Dad is home, so it must be a Sunday, the only day he doesn’t drive to his business — a photo shop in Lakewood, over an hour away. Mom is catering, so my best friend Joanna and I have planned a trip to the Central Library in downtown L.A. to do research for a school project. I hear Jo’s mom Diane do the double honk that means, Get your butt down here, Melly, and I’m about to do just that when Dad stops me.

“Are you planning to wear those shorts to the library?” he asks incredulously. By those, he means my barely there cut-offs that hover mere inches from my crotch — a very popular style among us fifth-graders, especially those who, like me, shave, wax, Nair, epilate, or otherwise remove unwanted leg hair. We’re all rushing to grow up.

“Yes, actually, I am planning to wear them,” I say, making direct and unwavering eye contact like I’m trying to win a staring contest. No way he’s making me change when I have to wear a stupid uniform all week. “Diane is waiting,” I say. “I have to go. Right now.” And then, just for good measure, I take one step closer and add, “You can’t stop me,” as though I’m daring him to try. That’s when I smell a funny smoky smell on his clothes. Not cigarette or clove or pipe or cigar. I can’t quite put my finger on it, but Ick! I take a step back all the same.

“Watch your tongue, Melody,” Dad warns, the oil inside him simmering.

“But I can’t see my tongue!” I say, sticking it out and crossing my eyes in an effort to prove my point.

That does it.

“I’ll be waiting for you when you get back,” he promises. His crooked grin makes my stomach turn.

Solemnly, I walk to the car, knowing my concentration will be shot and the trip to the library pointless.

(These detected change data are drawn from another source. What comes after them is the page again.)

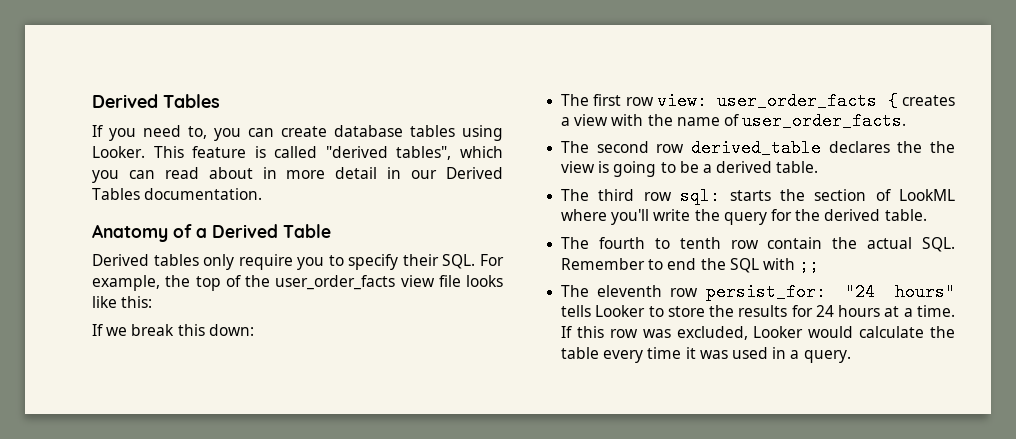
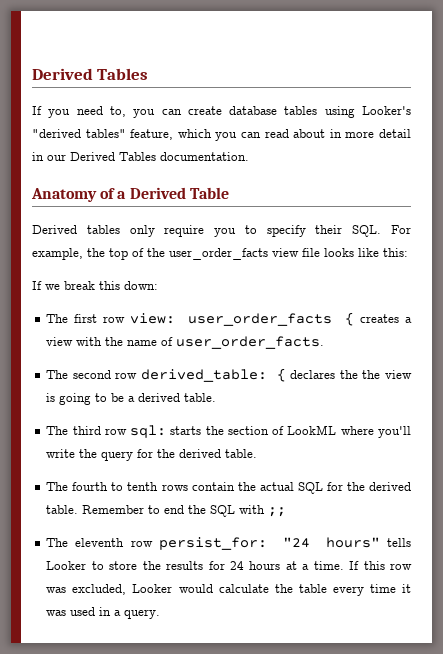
[92,146,452,160] Looker. This feature is called "derived tables", -> [362,106,412,115] [32,129,174,140] Looker's "derived tables" feature,
[691,139,822,157] derived_table -> [140,368,286,382] derived_table: {
[730,240,759,249] row -> [161,484,188,491] rows
[921,237,955,252] SQL. -> [297,482,411,494] [46,505,79,514] SQL for the derived table.

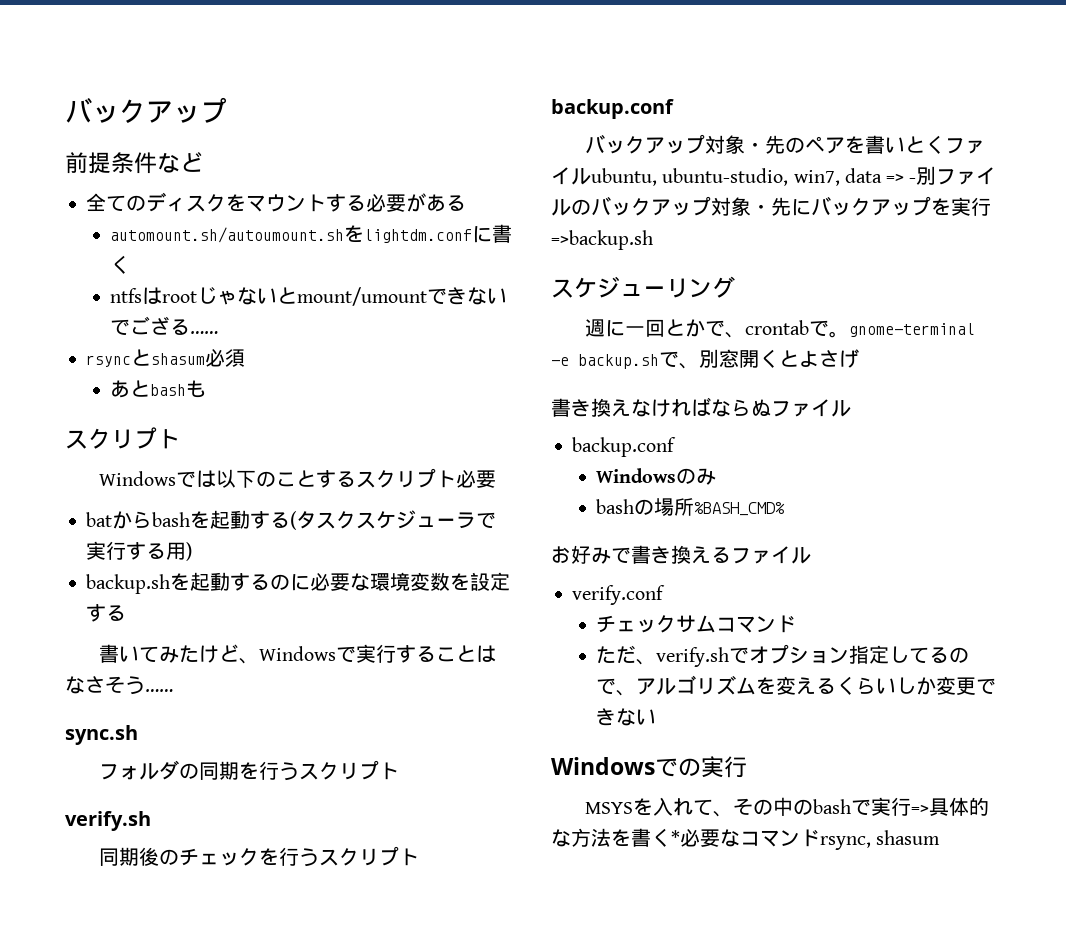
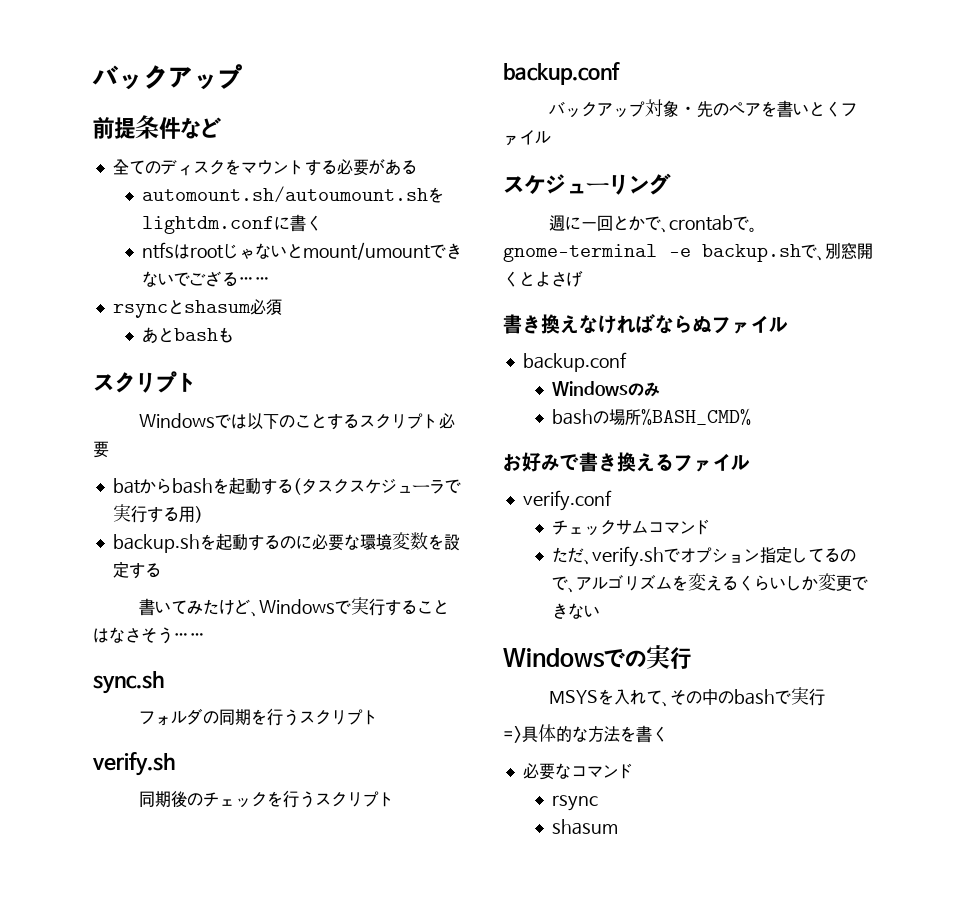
[591,166,997,186] [551,196,991,216] [551,230,653,250] ubuntu, ubuntu-studio, win7, data => -別ファイルのバックアップ対象・先にバックアップを実行=>backup.sh -> (551, 137) none
(912, 806) none -> (826, 697) //
[671,830,680,845] * -> (668, 734) //
[820,836,871,850] rsync, -> [552,795,599,811] // rsync //

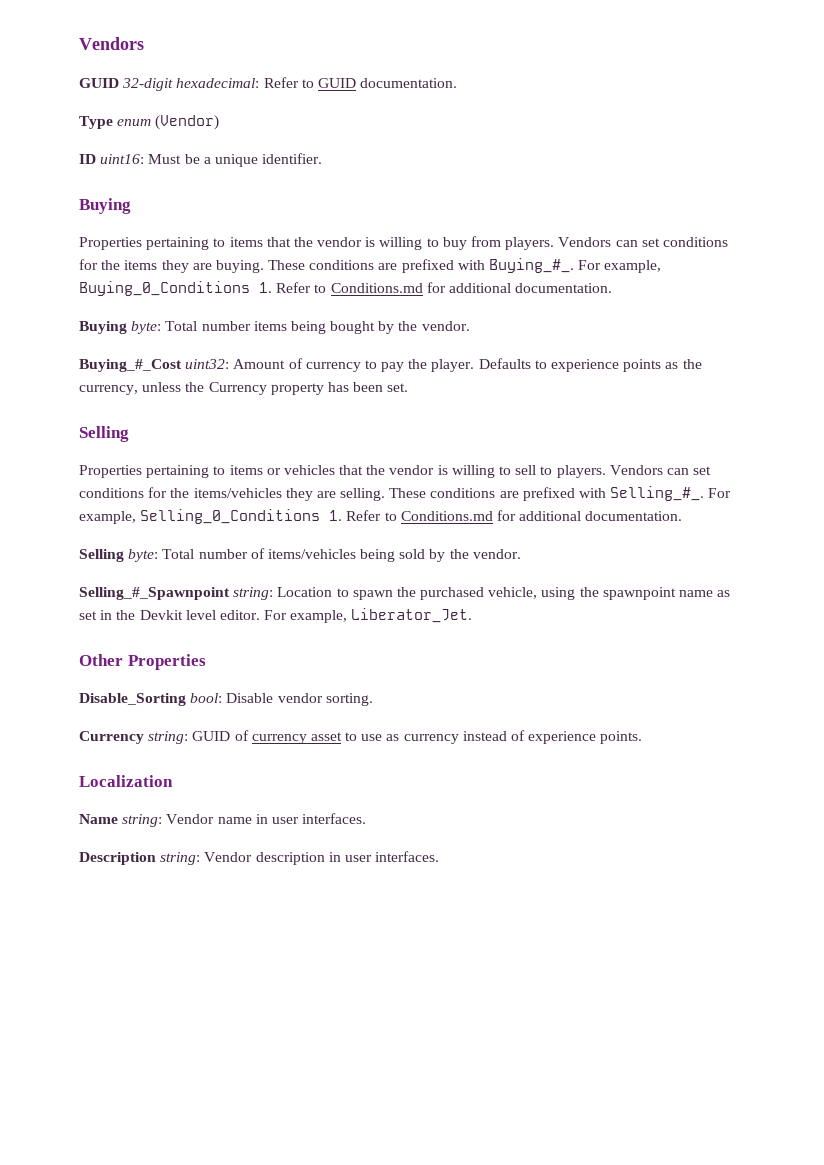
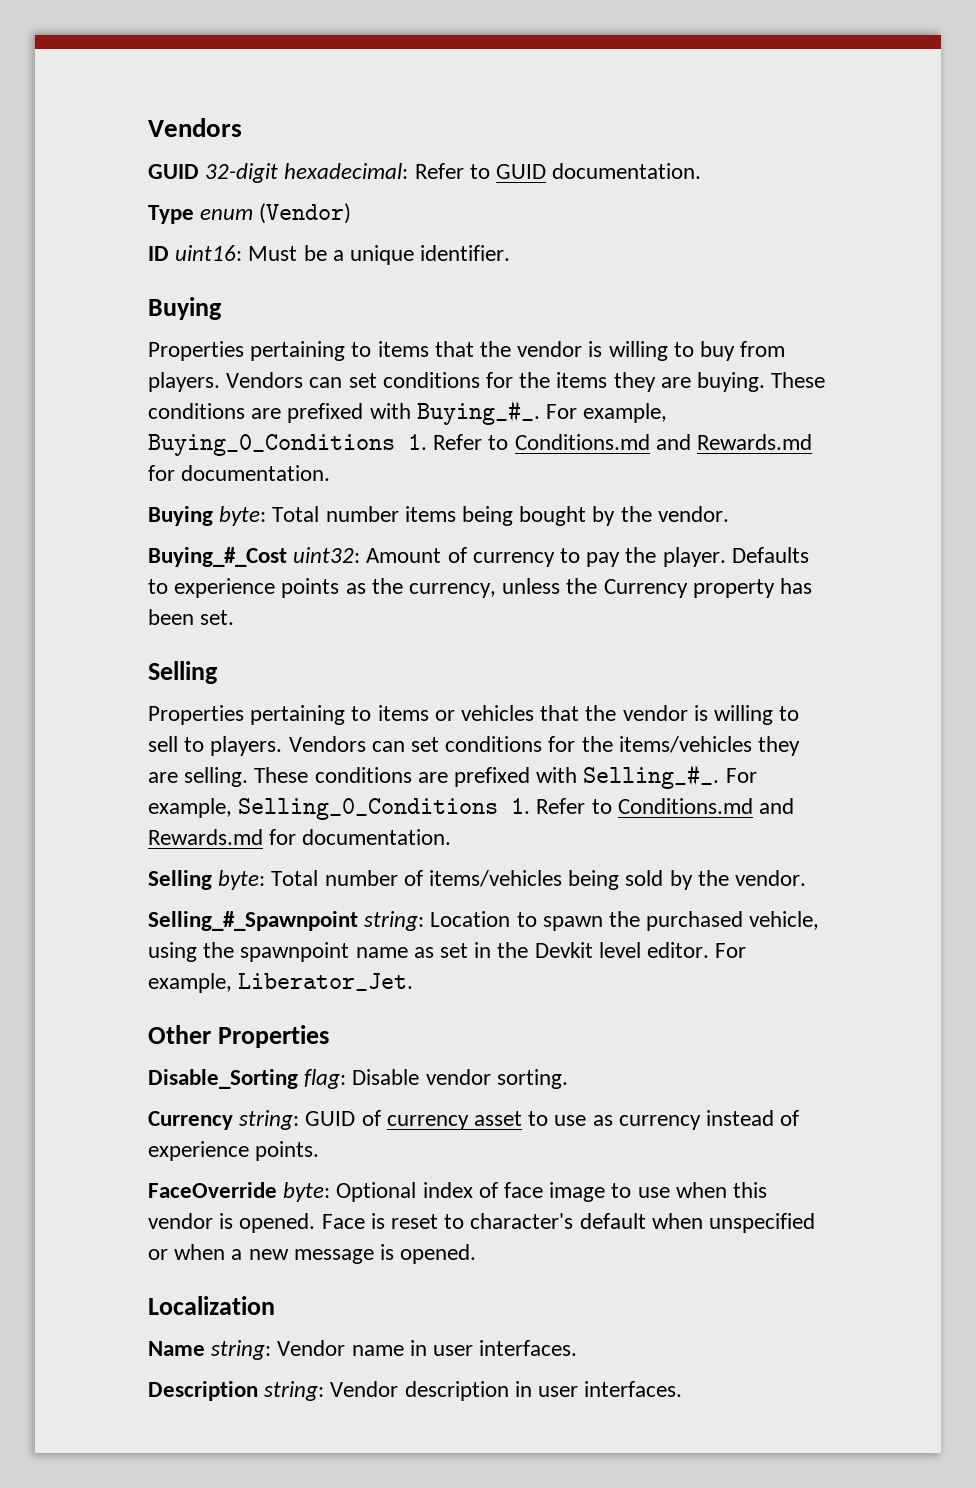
[426,282,511,293] for additional -> [655,434,813,450] [148,465,175,481] and Rewards.md for
[496,510,582,521] for additional -> [759,798,795,814] [148,829,297,845] and Rewards.md for
[190,693,223,703] bool: -> [304,1069,347,1089] flag:
(643, 737) none -> [148,1182,768,1202] [148,1213,816,1233] [148,1244,477,1264] // FaceOverride byte: Optional index of face image to use when this vendor is opened. Face is reset to character's default when unspecified or when a new message is opened.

I was dumb for speaking back to him. Dumb, dumb, dumb, dumb. I wonder if I should say something to Diane. I can trust her. This is a woman who once took me to my yearly check-up at the pediatrician when my parents were out of town. She generously held the cup for me as I pissed into it, and all over her hand. (Since then, she’s affectionately called me Melo-pee.) Surely, she’ll protect me if I tell her Dad is planning to hurt me. He’s threatened violence before, and now that Mom is out of the house working, I just know he’ll follow through with it.

I’m not sure why, but I don’t tell Diane. In fact, I don’t say anything at all. Numb and silent, I curl into myself and spend the day in a fog. When I get home, Dad is sitting in the dark den, waiting for me, as promised. I can taste fear, bitter and acrid in my mouth, as he pulls me upstairs by my arm. Mom is still out at her party, and my younger brother Sean is completely oblivious, happily playing Nintendo in his room with the door shut like the nine-year-old pest that he is. I can hear the annoying Mario Bros.’ music through the walls.

Dad tears through my closet then, ripping out all articles of clothing he deems inappropriate, including cut-offs like the ones that got me here in the first place, and my temple best — black Mary Jane heels from Wet Seal. I begged Mom to buy them for me a few months back, and I absolutely adore them. Dad says they’re too high in that mean voice of his, and he throws them into the big black trash bag with the rest of my things. I can’t believe how unreasonable he’s being. I can’t believe my bad luck — no one is there to so much as vouch that this is happening; no one is there to intervene.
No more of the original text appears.